Companies in sectors like financial services, oil & gas, software development, constructions, agriculture and food and others will be significantly impacted by these measures. Heated discussion took place in the few months preceding their adoption, with businesses arguing that the newly introduced taxes might discourage investors from doing business in Romania.
These are the most important novelties:
Companies with turnover of more than EUR 50m will have to pay a minimum 1 % turnover tax, due if the calculated quarterly/annual corporate tax is below the minimum level or if the quarterly/annual tax result (before recovery of losses from previous years) is a loss.
Credit institutions will have to pay a new tax, in addition to the corporate income tax. The tax rate is applied to turnover and amounts to 2 % for the period between 1 January 2024 and 31 December 2025 and 1 % starting 1 January 2026.
Companies in the oil & gas sector with turnover of more than EUR 50m will have to pay an additional 0.5 % turnover tax to the corporate income tax for 2024-2025 and the above-mentioned minimum turnover tax from 2026 onwards. This tax does not cover taxpayers engaged in the distribution, supply or transmission of electricity and natural gas and who are regulated or licensed by the Romanian National Energy Regulatory Agency.
Employees active in software development (previously exempted from tax on income from wages and assimilated to wages, as part of a set of measures aimed to boost the development of this sector) will only benefit from the exemption for gross monthly wages of up to RON 10,000 (approx. EUR 2,000).

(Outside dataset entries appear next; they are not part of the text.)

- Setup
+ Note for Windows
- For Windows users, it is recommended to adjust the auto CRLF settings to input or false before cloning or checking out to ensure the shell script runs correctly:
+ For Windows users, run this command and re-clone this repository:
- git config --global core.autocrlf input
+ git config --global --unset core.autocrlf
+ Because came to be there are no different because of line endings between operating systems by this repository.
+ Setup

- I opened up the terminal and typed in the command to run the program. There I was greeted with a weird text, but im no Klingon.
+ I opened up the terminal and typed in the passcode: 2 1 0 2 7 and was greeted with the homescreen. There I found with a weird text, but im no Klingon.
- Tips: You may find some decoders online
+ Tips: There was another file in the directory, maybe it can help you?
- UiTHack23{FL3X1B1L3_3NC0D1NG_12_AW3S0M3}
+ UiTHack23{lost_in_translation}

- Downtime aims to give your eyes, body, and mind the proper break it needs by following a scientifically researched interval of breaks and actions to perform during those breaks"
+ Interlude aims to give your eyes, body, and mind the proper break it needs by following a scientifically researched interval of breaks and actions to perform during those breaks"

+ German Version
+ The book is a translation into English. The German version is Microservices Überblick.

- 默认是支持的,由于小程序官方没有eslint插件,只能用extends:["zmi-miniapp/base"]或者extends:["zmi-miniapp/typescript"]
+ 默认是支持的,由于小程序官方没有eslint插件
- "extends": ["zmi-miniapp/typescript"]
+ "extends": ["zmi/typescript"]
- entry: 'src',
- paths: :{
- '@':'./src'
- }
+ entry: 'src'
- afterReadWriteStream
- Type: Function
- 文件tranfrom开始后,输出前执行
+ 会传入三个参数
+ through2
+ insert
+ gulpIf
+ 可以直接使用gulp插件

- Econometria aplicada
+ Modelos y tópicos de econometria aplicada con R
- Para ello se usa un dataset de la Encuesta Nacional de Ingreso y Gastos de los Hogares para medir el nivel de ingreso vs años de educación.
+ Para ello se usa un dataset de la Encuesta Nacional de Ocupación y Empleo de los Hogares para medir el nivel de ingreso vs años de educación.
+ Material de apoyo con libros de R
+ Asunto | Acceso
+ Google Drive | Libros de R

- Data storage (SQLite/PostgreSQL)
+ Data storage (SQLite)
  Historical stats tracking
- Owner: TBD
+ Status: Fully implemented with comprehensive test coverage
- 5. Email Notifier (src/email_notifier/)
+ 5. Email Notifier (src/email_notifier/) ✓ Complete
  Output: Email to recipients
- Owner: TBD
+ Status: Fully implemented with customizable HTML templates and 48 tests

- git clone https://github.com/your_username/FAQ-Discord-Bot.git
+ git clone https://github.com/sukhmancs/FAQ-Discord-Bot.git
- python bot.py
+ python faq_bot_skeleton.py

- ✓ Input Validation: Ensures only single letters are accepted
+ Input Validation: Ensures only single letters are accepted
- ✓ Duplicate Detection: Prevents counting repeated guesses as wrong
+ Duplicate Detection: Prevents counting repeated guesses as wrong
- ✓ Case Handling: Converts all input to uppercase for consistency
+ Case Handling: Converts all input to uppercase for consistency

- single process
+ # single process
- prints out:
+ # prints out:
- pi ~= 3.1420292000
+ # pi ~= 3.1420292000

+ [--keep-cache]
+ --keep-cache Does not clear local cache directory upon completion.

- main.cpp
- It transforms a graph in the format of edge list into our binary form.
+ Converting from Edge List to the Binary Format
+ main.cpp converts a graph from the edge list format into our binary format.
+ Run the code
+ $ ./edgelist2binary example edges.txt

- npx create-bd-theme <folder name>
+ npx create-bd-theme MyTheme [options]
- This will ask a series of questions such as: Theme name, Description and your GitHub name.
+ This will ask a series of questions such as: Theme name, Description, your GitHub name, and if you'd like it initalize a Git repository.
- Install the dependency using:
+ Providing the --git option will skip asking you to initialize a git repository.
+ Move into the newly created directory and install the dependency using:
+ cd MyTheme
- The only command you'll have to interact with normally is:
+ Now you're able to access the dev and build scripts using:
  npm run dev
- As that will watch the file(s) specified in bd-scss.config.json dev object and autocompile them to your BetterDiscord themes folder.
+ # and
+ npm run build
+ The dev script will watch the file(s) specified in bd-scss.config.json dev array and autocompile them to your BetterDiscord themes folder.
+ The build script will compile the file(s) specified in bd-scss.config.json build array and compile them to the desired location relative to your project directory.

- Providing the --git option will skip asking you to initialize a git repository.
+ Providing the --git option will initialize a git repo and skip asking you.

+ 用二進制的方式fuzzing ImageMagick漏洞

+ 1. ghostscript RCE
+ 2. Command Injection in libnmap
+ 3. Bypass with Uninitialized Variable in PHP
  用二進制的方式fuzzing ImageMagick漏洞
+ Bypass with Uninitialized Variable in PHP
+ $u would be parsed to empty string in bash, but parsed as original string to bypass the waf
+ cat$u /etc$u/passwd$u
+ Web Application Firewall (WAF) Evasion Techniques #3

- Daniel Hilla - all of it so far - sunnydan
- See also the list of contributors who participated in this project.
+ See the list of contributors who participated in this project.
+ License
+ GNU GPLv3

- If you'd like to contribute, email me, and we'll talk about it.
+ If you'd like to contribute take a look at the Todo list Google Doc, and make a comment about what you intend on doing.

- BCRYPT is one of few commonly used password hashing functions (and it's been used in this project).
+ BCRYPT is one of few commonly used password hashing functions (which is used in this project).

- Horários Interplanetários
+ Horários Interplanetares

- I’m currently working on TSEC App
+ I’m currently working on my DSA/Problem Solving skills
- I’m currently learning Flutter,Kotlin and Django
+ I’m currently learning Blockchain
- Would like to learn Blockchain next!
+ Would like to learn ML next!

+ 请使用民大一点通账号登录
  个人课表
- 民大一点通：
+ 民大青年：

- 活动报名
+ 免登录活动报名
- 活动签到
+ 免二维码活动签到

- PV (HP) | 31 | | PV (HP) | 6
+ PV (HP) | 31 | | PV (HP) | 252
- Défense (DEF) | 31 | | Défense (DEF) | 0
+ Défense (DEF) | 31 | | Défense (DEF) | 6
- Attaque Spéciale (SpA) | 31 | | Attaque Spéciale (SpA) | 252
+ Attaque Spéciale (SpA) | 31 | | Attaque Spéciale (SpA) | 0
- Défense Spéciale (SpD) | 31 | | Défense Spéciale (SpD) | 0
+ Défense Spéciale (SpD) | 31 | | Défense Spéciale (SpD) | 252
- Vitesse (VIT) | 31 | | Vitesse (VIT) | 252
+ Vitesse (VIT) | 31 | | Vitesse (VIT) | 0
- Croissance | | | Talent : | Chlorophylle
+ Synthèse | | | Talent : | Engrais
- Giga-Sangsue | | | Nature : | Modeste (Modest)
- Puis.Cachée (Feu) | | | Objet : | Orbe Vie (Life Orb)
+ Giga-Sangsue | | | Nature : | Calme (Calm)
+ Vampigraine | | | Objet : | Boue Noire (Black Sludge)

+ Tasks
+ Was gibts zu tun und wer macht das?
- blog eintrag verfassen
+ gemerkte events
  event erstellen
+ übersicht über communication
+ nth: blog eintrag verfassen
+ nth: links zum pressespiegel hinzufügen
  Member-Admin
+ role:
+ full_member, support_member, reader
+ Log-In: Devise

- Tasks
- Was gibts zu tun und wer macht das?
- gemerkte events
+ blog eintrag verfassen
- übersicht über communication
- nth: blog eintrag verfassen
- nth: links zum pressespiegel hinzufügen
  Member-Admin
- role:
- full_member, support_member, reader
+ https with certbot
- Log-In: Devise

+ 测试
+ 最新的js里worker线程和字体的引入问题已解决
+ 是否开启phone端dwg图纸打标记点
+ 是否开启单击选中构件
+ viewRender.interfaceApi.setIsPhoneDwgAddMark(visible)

Employees in the construction, agriculture and food industries will no longer be exempted from the payment of health insurance contributions.
Food products and non-alcoholic beverages with added sugar are subject to new or increased taxes. Thus, the value added tax for foods with added sugar in which sugar accounts for at least 10 % of the product's weight increases from 9 % to 19 %. Also, non-alcoholic beverages with added sugar above 5g per 100 ml will be subject to non-harmonised excise duty.
High-value real estate owned by private individuals and high-value movable property owned by companies or private individuals is subject to a new tax.
Some of these measures apply from this year, while others will enter into force as of 2024. A set of actions aimed at ensuring compliance with tax rules has also been introduced, with the goal of increasing tax collection. In addition, several measures for reducing the waste of public funds were adopted as part of this package.